• [What the task asks]
The listing below should be printed again word for word, without any images.

═════ Provided records

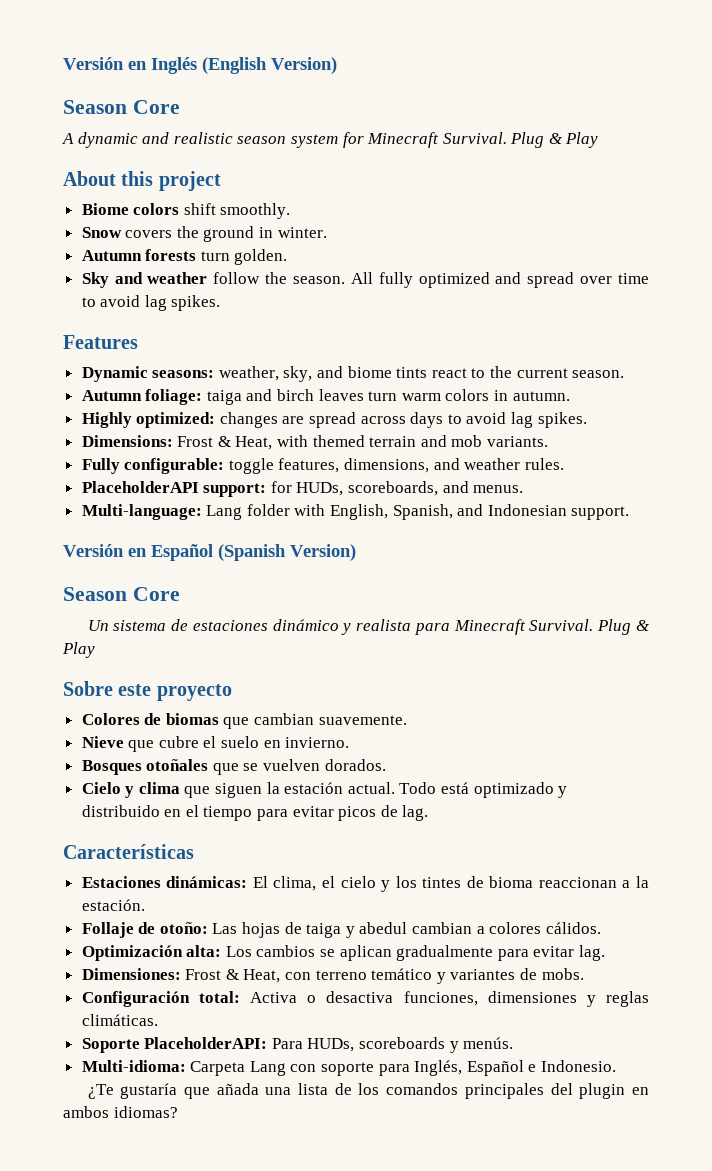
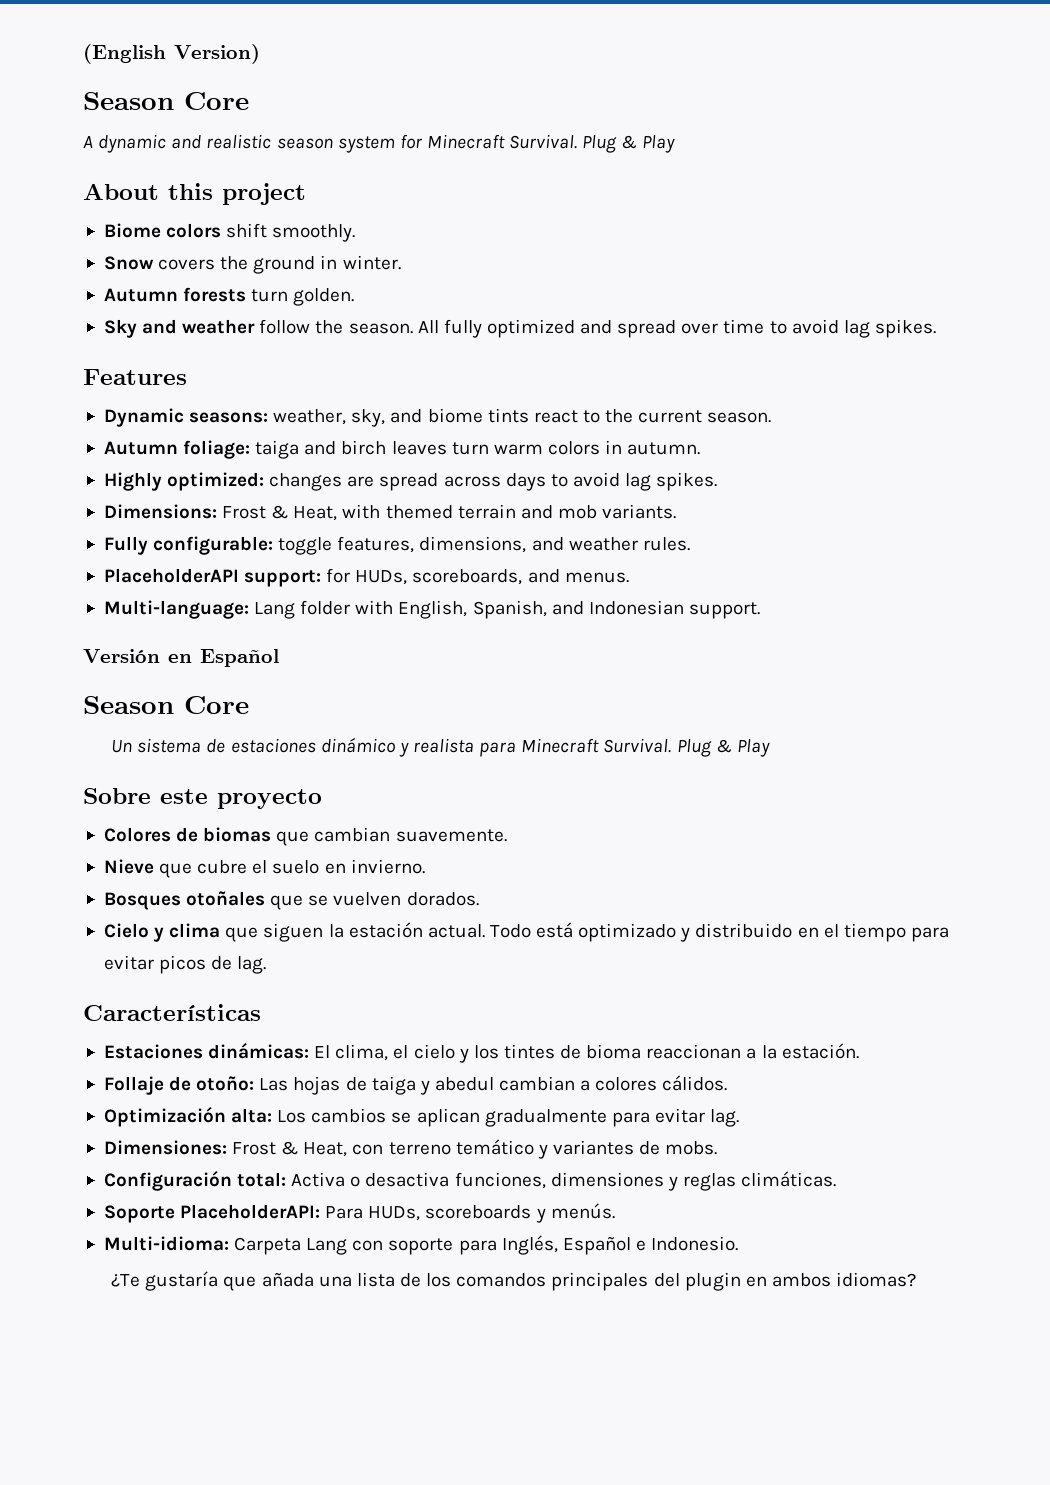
- Versión en Inglés (English Version)
+ (English Version)
- Versión en Español (Spanish Version)
+ Versión en Español

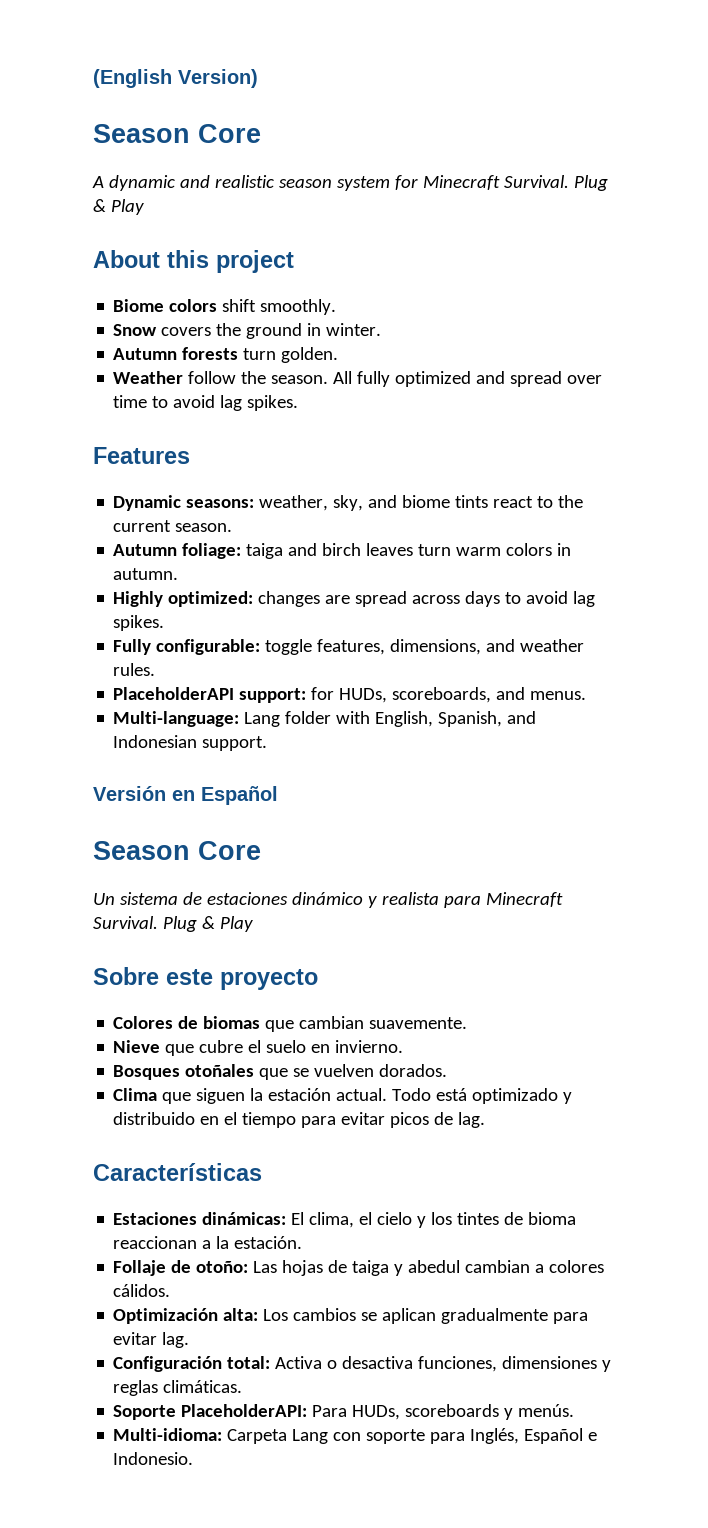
- Sky and weather follow the season.
+ Weather follow the season.
- Dimensions: Frost & Heat, with themed terrain and mob variants.
- Cielo y clima que siguen la estación actual.
+ Clima que siguen la estación actual.
- Dimensiones: Frost & Heat, con terreno temático y variantes de mobs.
- ¿Te gustaría que añada una lista de los comandos principales del plugin en ambos idiomas?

══════════

• [Task output]
- Versión en Inglés (English Version)
+ (English Version)
- Versión en Español (Spanish Version)
+ Versión en Español

- Sky and weather follow the season.
+ Weather follow the season.
- Dimensions: Frost & Heat, with themed terrain and mob variants.
- Cielo y clima que siguen la estación actual.
+ Clima que siguen la estación actual.
- Dimensiones: Frost & Heat, con terreno temático y variantes de mobs.
- ¿Te gustaría que añada una lista de los comandos principales del plugin en ambos idiomas?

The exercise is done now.